Beirut. Alrededor de un millar de refugiados sirios cruzó la frontera hacia la vecina Turquía este jueves para escapar de un inminente ataque de las fuerzas del gobierno sirio contra la población norteña de Jisr al-Shughour, anunció el gobierno turco.

El éxodo ocurrió justo cuando Gran Bretaña, Francia y otros países se preparaban para pedir a las Naciones Unidas una acción concertada más severa contra Siria.

Jisr al-Shughour se convirtió en el más reciente objetivo del gobierno sirio en su campaña por sofocar una revuelta popular que ya se encuentra en su semana 12, luego de que la televisión siria reportó a principios de esta semana que 120 soldados habían muerto en una emboscada a manos de lo que el propio gobierno describió como pandillas armadas en dicha población, que se ha convertido en uno de los principales focos de protestas contra el gobierno.

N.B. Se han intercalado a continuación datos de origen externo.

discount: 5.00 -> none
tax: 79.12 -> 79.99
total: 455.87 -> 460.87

Desde entonces, el gobierno sirio prometió contraatacar y tanto residentes como activistas coinciden en que las fuerzas oficiales están acumulando tanques y vehículos militares en Jisr al-Shughour, cerca de la frontera turca, en preparación para una ofensiva.

Según una organización de activistas en la capital siria de Damasco, las tropas que se están reuniendo pertenecen a la Cuarta División Blindada, que ha sido la punta de lanza en otras misiones represivas contra otras poblaciones.

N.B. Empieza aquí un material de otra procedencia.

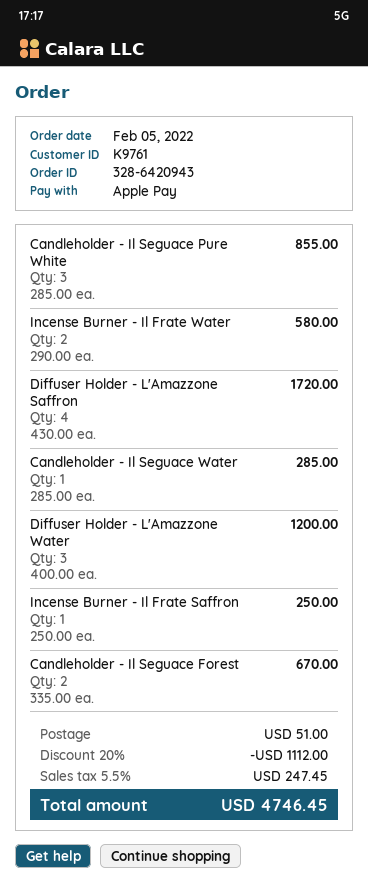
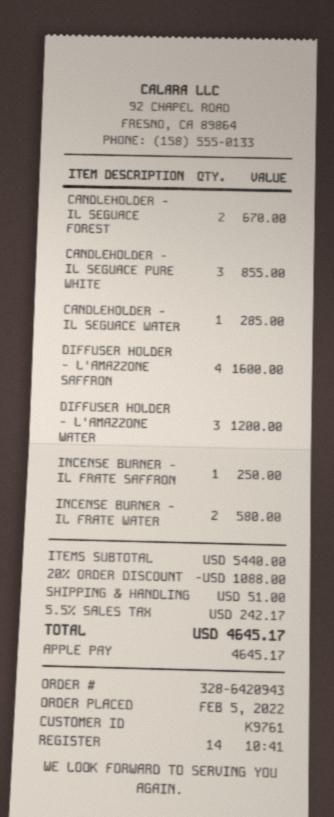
Diffuser Holder - L'Amazzone Saffron: 4 for 1720.00 -> 4 for 1600.00
discount: 20% = 1112.00 -> 20% = 1088.00
tax: 5.5% = 247.45 -> 5.5% = 242.17
total: 4746.45 -> 4645.17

Un residente de la población, quien aceptó hacer comentarios a condición de proteger su anonimato, declaró que unos 3,000 activistas se atrincheraron dentro del pueblo para esperar el arribo de las fuerzas del gobierno. La mayor parte de la población prefirió escapar.

Aunque el número de bajas del Ejército no ha podido ser verificado en forma independiente, resulta evidente que un movimiento pacífico de protesta contra el gobierno de Assad se ha tornado violento en la zona rural del norte de Siria.

El temor de una guerra civil total en un país de importancia estratégica como Siria ha evitado que las naciones occidentales exijan la salida de Assad; sin embargo, a medida que el número de muertos se eleva, la comunidad internacional ha indicado que se está preparando para endurecer su respuesta.